### PROVIDED RECORDS
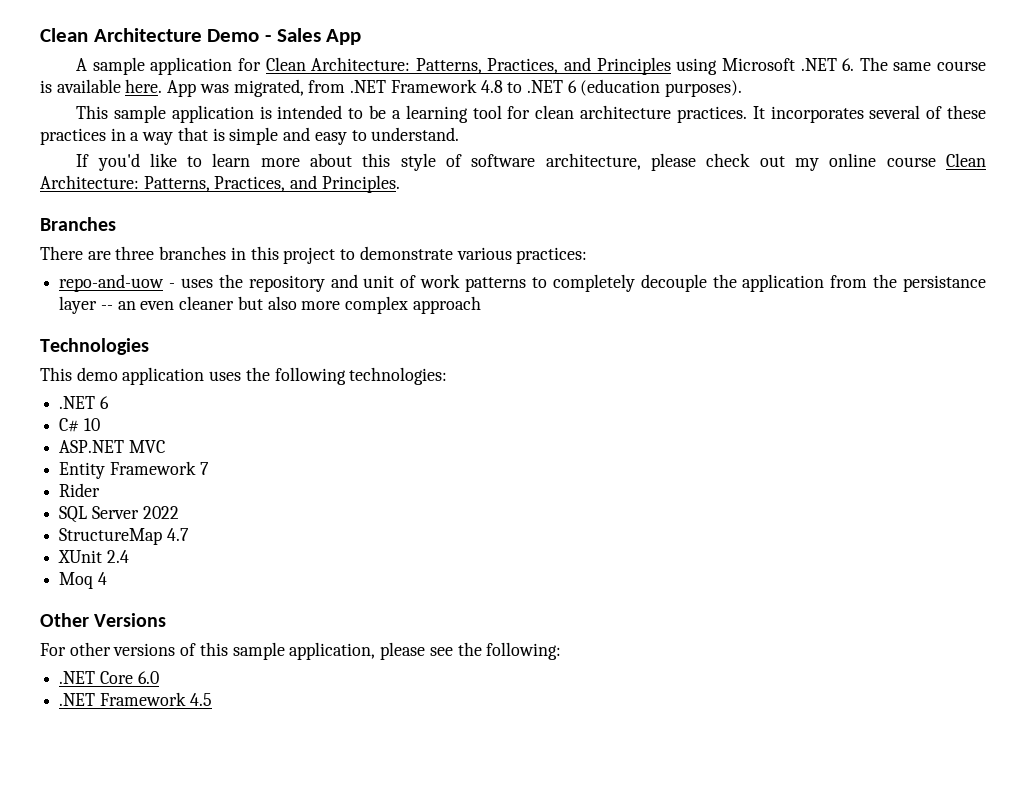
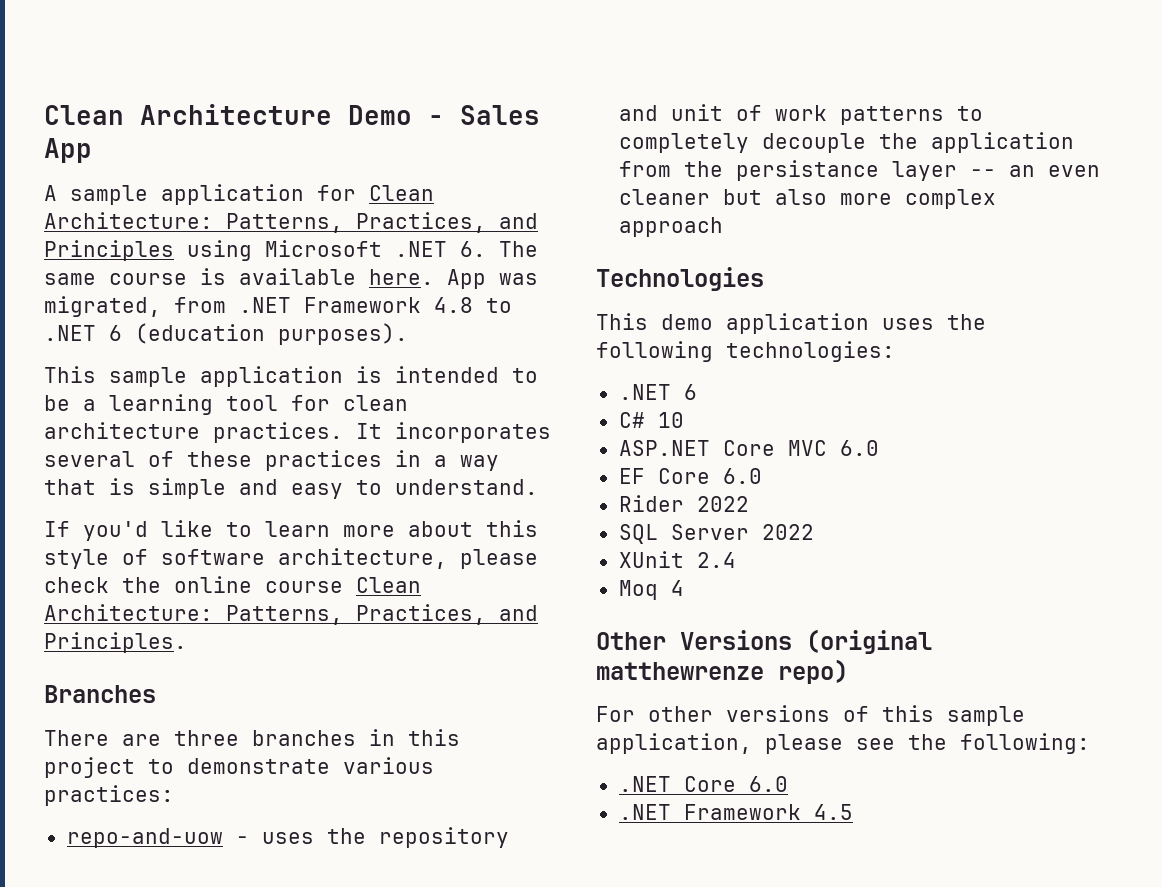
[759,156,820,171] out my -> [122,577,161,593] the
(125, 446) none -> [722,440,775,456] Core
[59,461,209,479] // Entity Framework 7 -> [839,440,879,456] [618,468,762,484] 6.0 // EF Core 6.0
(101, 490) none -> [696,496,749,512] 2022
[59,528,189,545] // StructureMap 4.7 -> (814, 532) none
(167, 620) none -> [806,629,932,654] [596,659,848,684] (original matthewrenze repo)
######
**WORK TO COMPLETE**
Apart from the images, please copy every line of the data exactly as written.

**YOUR RESPONSE**
[759,156,820,171] out my -> [122,577,161,593] the
(125, 446) none -> [722,440,775,456] Core
[59,461,209,479] // Entity Framework 7 -> [839,440,879,456] [618,468,762,484] 6.0 // EF Core 6.0
(101, 490) none -> [696,496,749,512] 2022
[59,528,189,545] // StructureMap 4.7 -> (814, 532) none
(167, 620) none -> [806,629,932,654] [596,659,848,684] (original matthewrenze repo)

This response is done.